-
Learning to Price Electricity for Optimal Demand Response
On October 24, 2025 at 11:00 am till 12:00 pm E18-304Abstract:
The time at which renewable (e.g., solar or wind) energy resources produce electricity cannot generally be controlled. In many settings, however, consumers have some flexibility in their energy consumption needs, and there is growing interest in demand-response programs that leverage this flexibility to shift energy consumption to better match renewable production — thus enabling more efficient utilization of these resources. We study optimal demand response in a setting where consumers use home energy management systems (HEMS) to autonomously adjust their electricity consumption. Our core assumption is that HEMS operationalize flexibility by querying the consumer for their preferences and computing the “indifference set” of all energy consumption profiles that can be used to satisfy these preferences. Then, given an indifference set, HEMS can respond to grid signals while guaranteeing user-defined comfort and functionality; e.g., if a consumer sets a temperature range, a HEMS can precool and preheat to align with peak renewable production, thus improving efficiency without sacrificing comfort. We show that while price-based mechanisms are not generally optimal for demand response, they become asymptotically optimal in large markets under a mean-field limit. Furthermore, we show that optimal dynamic prices can be efficiently computed in large markets by only querying HEMS about their planned consumption under different price signals. We leverage this result to build an online contextual pricing algorithm, and show it to enable considerable reduction in peak system load in simulators calibrated to a number of major US cities.
Bio:
Stefan Wager is an associate professor of Operations, Information, and Technology at the Stanford Graduate School of Business, an associate professor of Statistics (by courtesy), and the Philip F. Maritz Faculty Scholar for 2025-26. His research lies at the intersection of causal inference, optimization, and statistical learning. He is particularly interested in developing new solutions to problems in statistics, economics and decision making that leverage recent advances in machine learning. He is currently serving as an associate editor for several publications including Biometrika, Management Science, Operations Research, and the Journal of the American Statistical Association. He has worked with or consulted for several Silicon Valley companies, including Dropbox, Facebook, Google, and Uber. -
Attention Sinks: A ‘Catch, Tag, Release’ Mechanism for Embeddings
On October 31, 2025 at 11:00 am till 12:00 pm E18-304Abstract:
Large language models (LLMs) often concentrate their attention on a small set of tokens—referred to as attention sinks. Common examples include the first token, a prompt-independent sink, and punctuation tokens, which are prompt-dependent. Although these tokens often lack inherent semantic meaning, their presence is critical for model performance, particularly under model compression and KV-caching. Yet, the function, semantic role, and origin of attention sinks—especially those beyond the first token—remain poorly understood.In this talk, I’ll present a comprehensive investigation revealing that attention sinks catch a sequence of tokens, tag them with a shared perturbation, and release them back into the residual stream, where they are later retrieved based on the tags they carry. Probing experiments show that these tags encode semantically meaningful information, such as the truth of a statement.

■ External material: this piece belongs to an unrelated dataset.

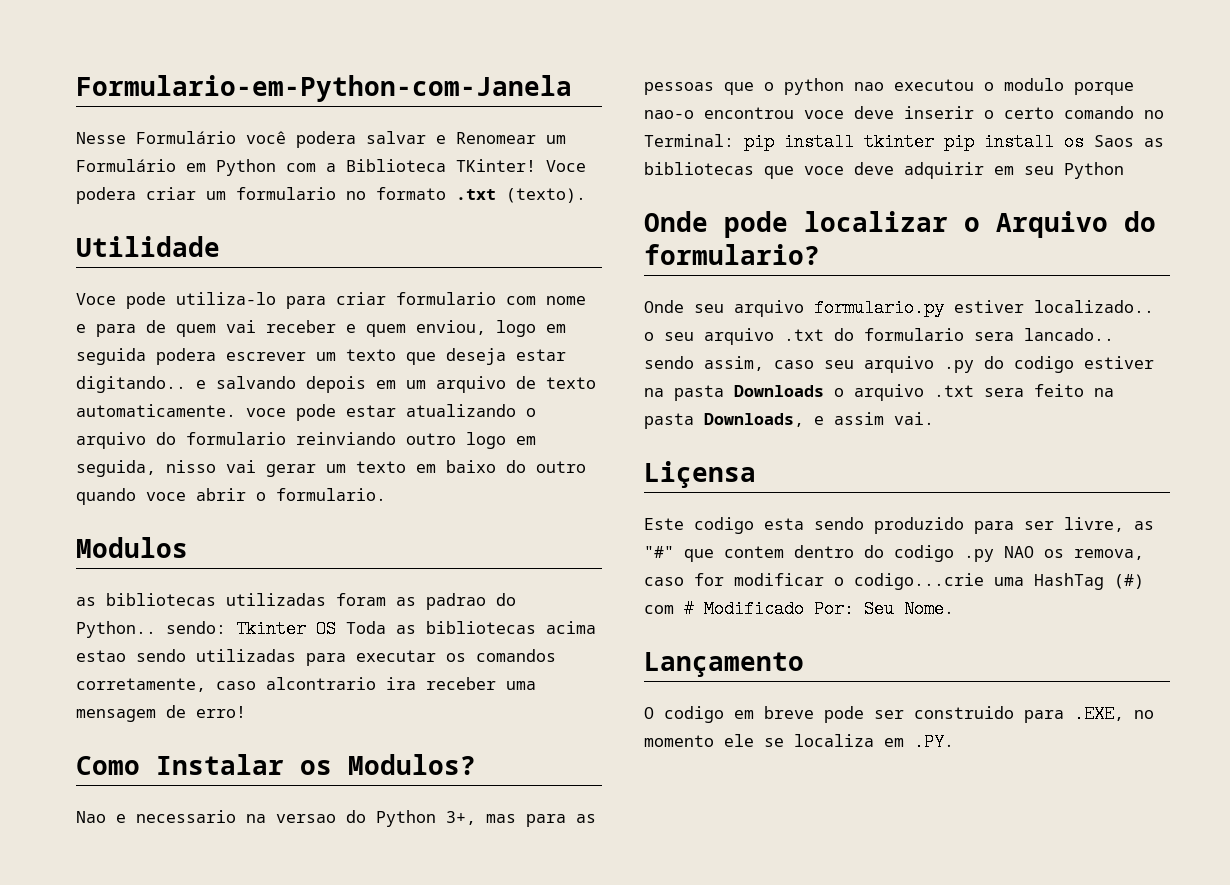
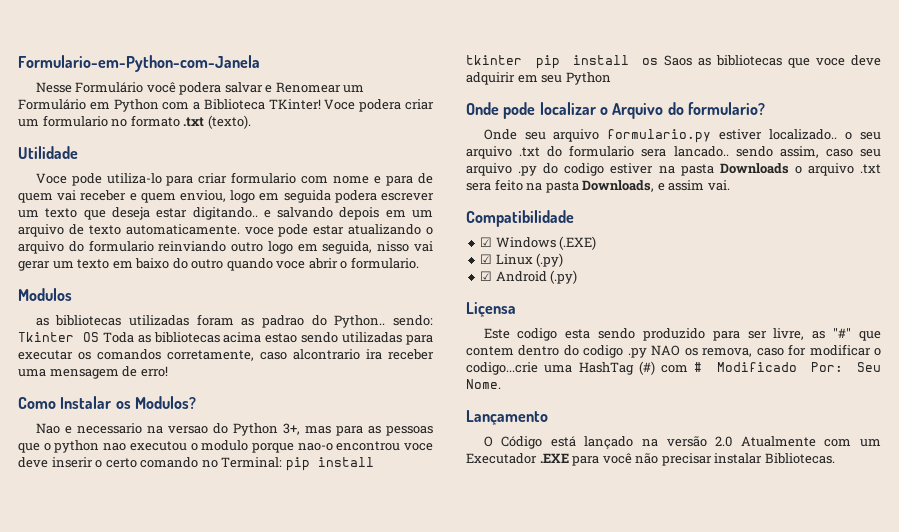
(934, 418) none -> [466,210,574,227] [480,236,597,250] [480,253,564,267] [480,270,578,284] // Compatibilidade // ☑ Windows (.EXE) // ☑ Linux (.py) // ☑ Android (.py)
[664,705,1154,723] [644,733,954,751] codigo em breve pode ser construido para .EXE, no momento ele se localiza em .PY. -> [501,436,881,449] [466,453,835,466] Código está lançado na versão 2.0 Atualmente com um Executador .EXE para você não precisar instalar Bibliotecas.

This mechanism persists in models with query-key normalization—where prompt-dependent, non-BOS sinks have become more common—and DeepSeek-distilled models, where it spans more heads and accounts for greater variance in the embeddings. To support future theoretical work, we introduce a minimal task that is solvable via the catch, tag, release mechanism, and in which the mechanism naturally emerges through training.
Bio:
Vardan Papyan is an Assistant Professor in the Department of Mathematics at the University of Toronto, cross-appointed with the Department of Computer Science. He completed his postdoctoral studies at the Department of Statistics at Stanford University, under the guidance of David Donoho, and his PhD at the Department of Computer Science at the Technion – Israel Institute of Technology, under the supervision of Michael Elad. -
Back to the future – data efficient language modeling
On November 7, 2025 at 11:00 am till 12:00 pm E18-304Abstract:
Compute scaling has dominated the conversation with modern language models, leading to an impressive array of algorithms that optimize performance for a given training (and sometimes inference) compute budget. But as compute has grown cheaper and more abundant, data is starting to become a bottleneck, and our ability to exchange computing for data efficiency may be crucial to future model scaling. In this talk, I will discuss some of our recent work on synthetic data and algorithmic approaches to data efficiency, and show that in both cases, classical statistical perspectives based on nonparametric modeling and ensembling bring new insights and empirical benefits to modern questions of scaling and data efficiency.
Biography:
Tatsunori Hashimoto is an Assistant Professor in the Computer Science Department at Stanford University. Work from his group spans many areas within statistical machine learning and language models including language model post-training, uncertainty quantification, and data selection. He received his Ph.D. at MIT under the supervision of Tommi Jaakkola and David Gifford, and is the recipient of the NSF CAREER, Samsung AI researcher of the year award, a Kavli fellowship as well as best paper awards at ICML, ICLR, and CHI.